* ASSIGNED TASK:
In the entries below, how many lines include "오버사이즈"? Reply with the number and nothing more.

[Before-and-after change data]
=== Begin Enclosure ===

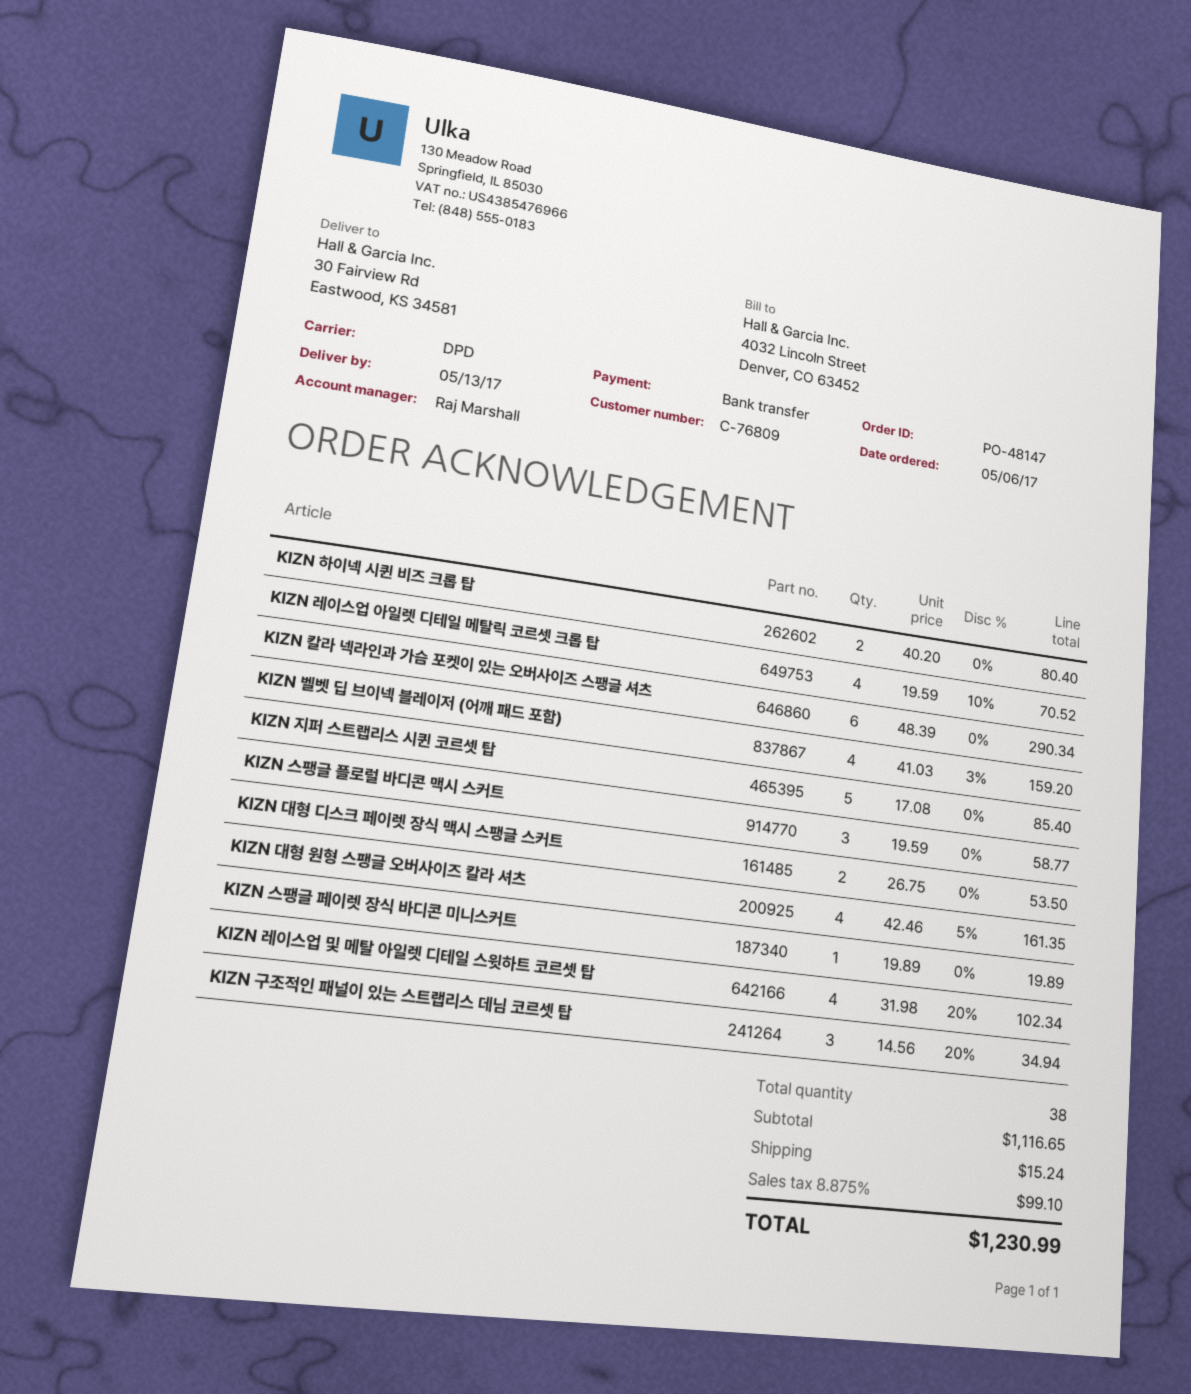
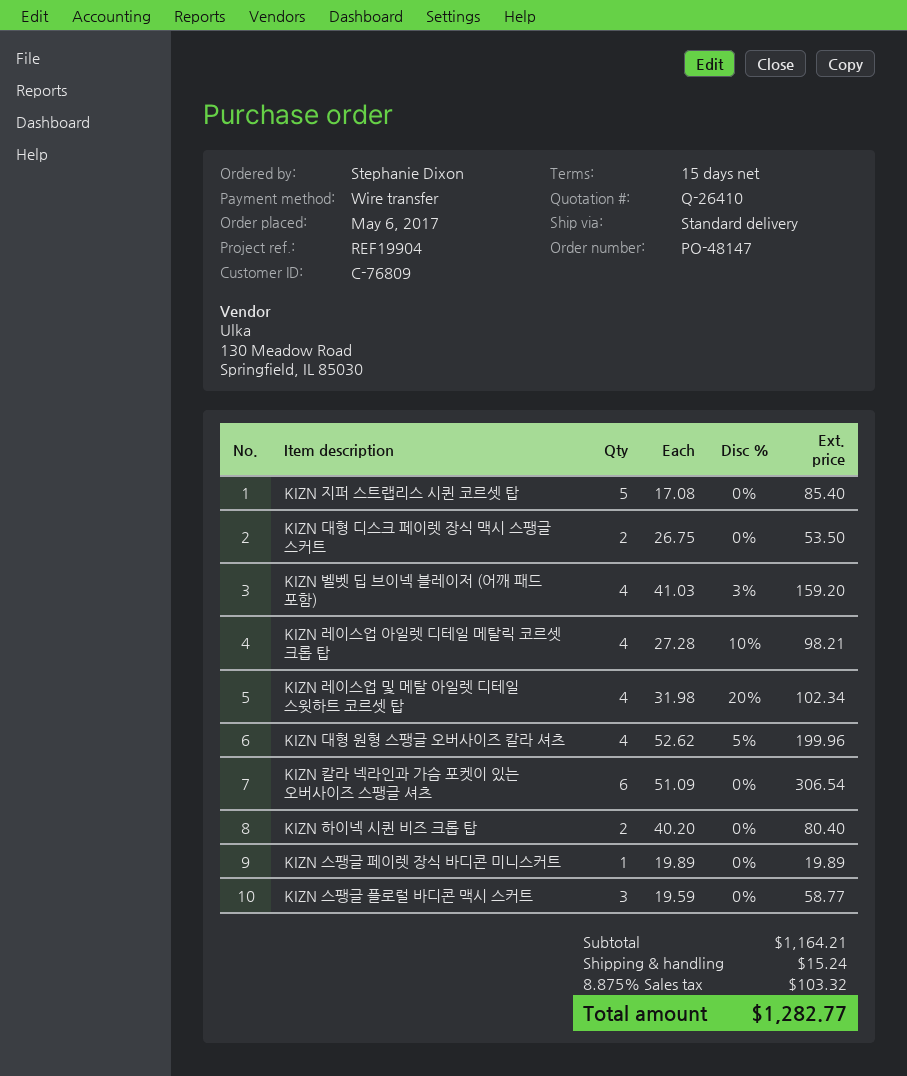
shipping method: DPD -> standard
KIZN 레이스업 아일렛 디테일 메탈릭 코르셋 크롭 탑: 4 x 19.59 - 10% = 70.52 -> 4 x 27.28 - 10% = 98.21
KIZN 칼라 넥라인과 가슴 포켓이 있는 오버사이즈 스팽글 셔츠: 6 x 48.39 = 290.34 -> 6 x 51.09 = 306.54
KIZN 대형 원형 스팽글 오버사이즈 칼라 셔츠: 4 x 42.46 - 5% = 161.35 -> 4 x 52.62 - 5% = 199.96
KIZN 구조적인 패널이 있는 스트랩리스 데님 코르셋 탑: 3 x 14.56 - 20% = 34.94 -> none
subtotal: 1116.65 -> 1164.21
tax: 8.875% = 99.10 -> 8.875% = 103.32
total: 1230.99 -> 1282.77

=== End Enclosure ===

* RESULT:
2